** THE TASK **
Please print the whole listing below exactly as it stands.

** PROVIDED ENTRIES **
▼

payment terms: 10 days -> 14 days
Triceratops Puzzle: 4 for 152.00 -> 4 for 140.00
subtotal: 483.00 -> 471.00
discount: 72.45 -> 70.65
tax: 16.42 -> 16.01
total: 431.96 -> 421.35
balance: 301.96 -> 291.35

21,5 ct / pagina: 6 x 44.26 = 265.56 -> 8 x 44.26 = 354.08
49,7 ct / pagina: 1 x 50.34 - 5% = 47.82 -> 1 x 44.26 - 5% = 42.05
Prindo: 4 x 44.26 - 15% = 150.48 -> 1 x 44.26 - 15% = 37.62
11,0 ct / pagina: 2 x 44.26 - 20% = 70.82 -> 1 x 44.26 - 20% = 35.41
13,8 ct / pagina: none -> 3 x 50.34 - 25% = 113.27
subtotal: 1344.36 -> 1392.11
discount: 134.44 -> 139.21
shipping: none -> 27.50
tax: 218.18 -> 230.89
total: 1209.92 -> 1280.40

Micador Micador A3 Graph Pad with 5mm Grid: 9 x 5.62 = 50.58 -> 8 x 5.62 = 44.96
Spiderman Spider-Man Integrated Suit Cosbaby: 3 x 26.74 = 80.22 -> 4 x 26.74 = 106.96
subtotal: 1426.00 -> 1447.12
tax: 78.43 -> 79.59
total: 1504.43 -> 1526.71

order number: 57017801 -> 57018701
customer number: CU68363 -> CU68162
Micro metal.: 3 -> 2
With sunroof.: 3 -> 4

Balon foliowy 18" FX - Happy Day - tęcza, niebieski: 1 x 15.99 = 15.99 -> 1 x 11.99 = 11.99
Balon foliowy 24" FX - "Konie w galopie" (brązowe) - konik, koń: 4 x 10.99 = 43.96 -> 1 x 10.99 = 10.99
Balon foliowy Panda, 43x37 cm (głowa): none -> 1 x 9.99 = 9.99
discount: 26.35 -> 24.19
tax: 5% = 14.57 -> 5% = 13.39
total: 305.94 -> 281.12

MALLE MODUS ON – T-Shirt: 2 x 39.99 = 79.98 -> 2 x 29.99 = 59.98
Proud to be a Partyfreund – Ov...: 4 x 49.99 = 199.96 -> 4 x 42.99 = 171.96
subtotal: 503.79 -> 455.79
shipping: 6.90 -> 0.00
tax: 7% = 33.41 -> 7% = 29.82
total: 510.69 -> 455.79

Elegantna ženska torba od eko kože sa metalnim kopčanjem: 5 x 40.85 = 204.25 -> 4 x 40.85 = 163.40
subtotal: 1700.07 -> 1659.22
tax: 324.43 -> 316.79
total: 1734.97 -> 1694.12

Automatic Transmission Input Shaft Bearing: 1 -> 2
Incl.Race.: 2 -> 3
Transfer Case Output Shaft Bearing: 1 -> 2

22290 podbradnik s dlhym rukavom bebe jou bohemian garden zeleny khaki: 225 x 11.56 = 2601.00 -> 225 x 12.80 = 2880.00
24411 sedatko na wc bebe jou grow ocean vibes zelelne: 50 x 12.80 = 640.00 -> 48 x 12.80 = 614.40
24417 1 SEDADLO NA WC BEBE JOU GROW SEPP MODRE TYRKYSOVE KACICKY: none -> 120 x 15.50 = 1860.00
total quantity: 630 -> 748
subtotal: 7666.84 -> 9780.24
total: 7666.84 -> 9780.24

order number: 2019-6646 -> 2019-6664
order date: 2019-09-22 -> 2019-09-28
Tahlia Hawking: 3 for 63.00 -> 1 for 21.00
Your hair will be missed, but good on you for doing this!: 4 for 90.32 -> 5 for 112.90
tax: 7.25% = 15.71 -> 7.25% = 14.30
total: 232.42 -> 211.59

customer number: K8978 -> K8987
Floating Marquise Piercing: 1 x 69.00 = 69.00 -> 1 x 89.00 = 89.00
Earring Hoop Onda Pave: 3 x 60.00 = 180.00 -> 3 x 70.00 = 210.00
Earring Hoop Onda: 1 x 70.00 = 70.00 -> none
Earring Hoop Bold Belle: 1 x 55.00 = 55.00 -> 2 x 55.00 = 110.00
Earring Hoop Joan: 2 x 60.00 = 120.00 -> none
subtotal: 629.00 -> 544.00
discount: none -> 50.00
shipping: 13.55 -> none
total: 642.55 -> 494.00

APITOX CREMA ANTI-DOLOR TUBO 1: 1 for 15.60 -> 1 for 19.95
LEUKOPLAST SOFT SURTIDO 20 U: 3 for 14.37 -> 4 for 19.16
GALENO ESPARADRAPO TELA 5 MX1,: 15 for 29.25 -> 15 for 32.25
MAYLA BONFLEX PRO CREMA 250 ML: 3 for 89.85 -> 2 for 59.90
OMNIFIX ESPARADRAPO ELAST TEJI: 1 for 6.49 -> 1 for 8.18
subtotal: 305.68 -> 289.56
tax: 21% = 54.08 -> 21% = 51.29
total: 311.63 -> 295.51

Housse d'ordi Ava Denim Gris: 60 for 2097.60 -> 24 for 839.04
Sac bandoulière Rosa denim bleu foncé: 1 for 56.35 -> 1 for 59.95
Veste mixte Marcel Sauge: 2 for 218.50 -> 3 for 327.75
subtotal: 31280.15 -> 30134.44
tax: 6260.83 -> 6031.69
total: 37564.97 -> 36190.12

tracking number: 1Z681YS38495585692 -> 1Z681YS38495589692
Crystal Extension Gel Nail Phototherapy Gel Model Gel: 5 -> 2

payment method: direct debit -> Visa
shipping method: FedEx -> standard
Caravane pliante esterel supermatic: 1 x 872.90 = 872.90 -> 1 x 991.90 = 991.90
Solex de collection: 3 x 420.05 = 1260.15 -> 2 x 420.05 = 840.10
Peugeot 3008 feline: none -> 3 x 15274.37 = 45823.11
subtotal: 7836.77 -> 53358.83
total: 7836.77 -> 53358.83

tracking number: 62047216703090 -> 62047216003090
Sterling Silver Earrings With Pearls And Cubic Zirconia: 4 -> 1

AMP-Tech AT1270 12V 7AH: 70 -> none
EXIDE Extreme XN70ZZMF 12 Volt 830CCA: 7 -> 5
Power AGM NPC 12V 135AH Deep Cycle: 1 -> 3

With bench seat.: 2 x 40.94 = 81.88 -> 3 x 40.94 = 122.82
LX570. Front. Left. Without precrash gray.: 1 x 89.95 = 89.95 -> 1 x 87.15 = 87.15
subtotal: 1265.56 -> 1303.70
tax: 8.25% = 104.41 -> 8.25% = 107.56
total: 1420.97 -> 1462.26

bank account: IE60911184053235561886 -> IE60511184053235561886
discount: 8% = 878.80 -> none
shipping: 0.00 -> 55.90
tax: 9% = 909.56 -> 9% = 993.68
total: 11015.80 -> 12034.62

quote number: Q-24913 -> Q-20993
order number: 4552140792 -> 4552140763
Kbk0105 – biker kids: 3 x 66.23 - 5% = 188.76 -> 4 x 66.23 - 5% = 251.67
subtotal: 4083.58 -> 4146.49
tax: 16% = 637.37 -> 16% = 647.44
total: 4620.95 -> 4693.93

▲

** ANSWER TO THE PROBLEM **
payment terms: 10 days -> 14 days
Triceratops Puzzle: 4 for 152.00 -> 4 for 140.00
subtotal: 483.00 -> 471.00
discount: 72.45 -> 70.65
tax: 16.42 -> 16.01
total: 431.96 -> 421.35
balance: 301.96 -> 291.35

21,5 ct / pagina: 6 x 44.26 = 265.56 -> 8 x 44.26 = 354.08
49,7 ct / pagina: 1 x 50.34 - 5% = 47.82 -> 1 x 44.26 - 5% = 42.05
Prindo: 4 x 44.26 - 15% = 150.48 -> 1 x 44.26 - 15% = 37.62
11,0 ct / pagina: 2 x 44.26 - 20% = 70.82 -> 1 x 44.26 - 20% = 35.41
13,8 ct / pagina: none -> 3 x 50.34 - 25% = 113.27
subtotal: 1344.36 -> 1392.11
discount: 134.44 -> 139.21
shipping: none -> 27.50
tax: 218.18 -> 230.89
total: 1209.92 -> 1280.40

Micador Micador A3 Graph Pad with 5mm Grid: 9 x 5.62 = 50.58 -> 8 x 5.62 = 44.96
Spiderman Spider-Man Integrated Suit Cosbaby: 3 x 26.74 = 80.22 -> 4 x 26.74 = 106.96
subtotal: 1426.00 -> 1447.12
tax: 78.43 -> 79.59
total: 1504.43 -> 1526.71

order number: 57017801 -> 57018701
customer number: CU68363 -> CU68162
Micro metal.: 3 -> 2
With sunroof.: 3 -> 4

Balon foliowy 18" FX - Happy Day - tęcza, niebieski: 1 x 15.99 = 15.99 -> 1 x 11.99 = 11.99
Balon foliowy 24" FX - "Konie w galopie" (brązowe) - konik, koń: 4 x 10.99 = 43.96 -> 1 x 10.99 = 10.99
Balon foliowy Panda, 43x37 cm (głowa): none -> 1 x 9.99 = 9.99
discount: 26.35 -> 24.19
tax: 5% = 14.57 -> 5% = 13.39
total: 305.94 -> 281.12

MALLE MODUS ON – T-Shirt: 2 x 39.99 = 79.98 -> 2 x 29.99 = 59.98
Proud to be a Partyfreund – Ov...: 4 x 49.99 = 199.96 -> 4 x 42.99 = 171.96
subtotal: 503.79 -> 455.79
shipping: 6.90 -> 0.00
tax: 7% = 33.41 -> 7% = 29.82
total: 510.69 -> 455.79

Elegantna ženska torba od eko kože sa metalnim kopčanjem: 5 x 40.85 = 204.25 -> 4 x 40.85 = 163.40
subtotal: 1700.07 -> 1659.22
tax: 324.43 -> 316.79
total: 1734.97 -> 1694.12

Automatic Transmission Input Shaft Bearing: 1 -> 2
Incl.Race.: 2 -> 3
Transfer Case Output Shaft Bearing: 1 -> 2

22290 podbradnik s dlhym rukavom bebe jou bohemian garden zeleny khaki: 225 x 11.56 = 2601.00 -> 225 x 12.80 = 2880.00
24411 sedatko na wc bebe jou grow ocean vibes zelelne: 50 x 12.80 = 640.00 -> 48 x 12.80 = 614.40
24417 1 SEDADLO NA WC BEBE JOU GROW SEPP MODRE TYRKYSOVE KACICKY: none -> 120 x 15.50 = 1860.00
total quantity: 630 -> 748
subtotal: 7666.84 -> 9780.24
total: 7666.84 -> 9780.24

order number: 2019-6646 -> 2019-6664
order date: 2019-09-22 -> 2019-09-28
Tahlia Hawking: 3 for 63.00 -> 1 for 21.00
Your hair will be missed, but good on you for doing this!: 4 for 90.32 -> 5 for 112.90
tax: 7.25% = 15.71 -> 7.25% = 14.30
total: 232.42 -> 211.59

customer number: K8978 -> K8987
Floating Marquise Piercing: 1 x 69.00 = 69.00 -> 1 x 89.00 = 89.00
Earring Hoop Onda Pave: 3 x 60.00 = 180.00 -> 3 x 70.00 = 210.00
Earring Hoop Onda: 1 x 70.00 = 70.00 -> none
Earring Hoop Bold Belle: 1 x 55.00 = 55.00 -> 2 x 55.00 = 110.00
Earring Hoop Joan: 2 x 60.00 = 120.00 -> none
subtotal: 629.00 -> 544.00
discount: none -> 50.00
shipping: 13.55 -> none
total: 642.55 -> 494.00

APITOX CREMA ANTI-DOLOR TUBO 1: 1 for 15.60 -> 1 for 19.95
LEUKOPLAST SOFT SURTIDO 20 U: 3 for 14.37 -> 4 for 19.16
GALENO ESPARADRAPO TELA 5 MX1,: 15 for 29.25 -> 15 for 32.25
MAYLA BONFLEX PRO CREMA 250 ML: 3 for 89.85 -> 2 for 59.90
OMNIFIX ESPARADRAPO ELAST TEJI: 1 for 6.49 -> 1 for 8.18
subtotal: 305.68 -> 289.56
tax: 21% = 54.08 -> 21% = 51.29
total: 311.63 -> 295.51

Housse d'ordi Ava Denim Gris: 60 for 2097.60 -> 24 for 839.04
Sac bandoulière Rosa denim bleu foncé: 1 for 56.35 -> 1 for 59.95
Veste mixte Marcel Sauge: 2 for 218.50 -> 3 for 327.75
subtotal: 31280.15 -> 30134.44
tax: 6260.83 -> 6031.69
total: 37564.97 -> 36190.12

tracking number: 1Z681YS38495585692 -> 1Z681YS38495589692
Crystal Extension Gel Nail Phototherapy Gel Model Gel: 5 -> 2

payment method: direct debit -> Visa
shipping method: FedEx -> standard
Caravane pliante esterel supermatic: 1 x 872.90 = 872.90 -> 1 x 991.90 = 991.90
Solex de collection: 3 x 420.05 = 1260.15 -> 2 x 420.05 = 840.10
Peugeot 3008 feline: none -> 3 x 15274.37 = 45823.11
subtotal: 7836.77 -> 53358.83
total: 7836.77 -> 53358.83

tracking number: 62047216703090 -> 62047216003090
Sterling Silver Earrings With Pearls And Cubic Zirconia: 4 -> 1

AMP-Tech AT1270 12V 7AH: 70 -> none
EXIDE Extreme XN70ZZMF 12 Volt 830CCA: 7 -> 5
Power AGM NPC 12V 135AH Deep Cycle: 1 -> 3

With bench seat.: 2 x 40.94 = 81.88 -> 3 x 40.94 = 122.82
LX570. Front. Left. Without precrash gray.: 1 x 89.95 = 89.95 -> 1 x 87.15 = 87.15
subtotal: 1265.56 -> 1303.70
tax: 8.25% = 104.41 -> 8.25% = 107.56
total: 1420.97 -> 1462.26

bank account: IE60911184053235561886 -> IE60511184053235561886
discount: 8% = 878.80 -> none
shipping: 0.00 -> 55.90
tax: 9% = 909.56 -> 9% = 993.68
total: 11015.80 -> 12034.62

quote number: Q-24913 -> Q-20993
order number: 4552140792 -> 4552140763
Kbk0105 – biker kids: 3 x 66.23 - 5% = 188.76 -> 4 x 66.23 - 5% = 251.67
subtotal: 4083.58 -> 4146.49
tax: 16% = 637.37 -> 16% = 647.44
total: 4620.95 -> 4693.93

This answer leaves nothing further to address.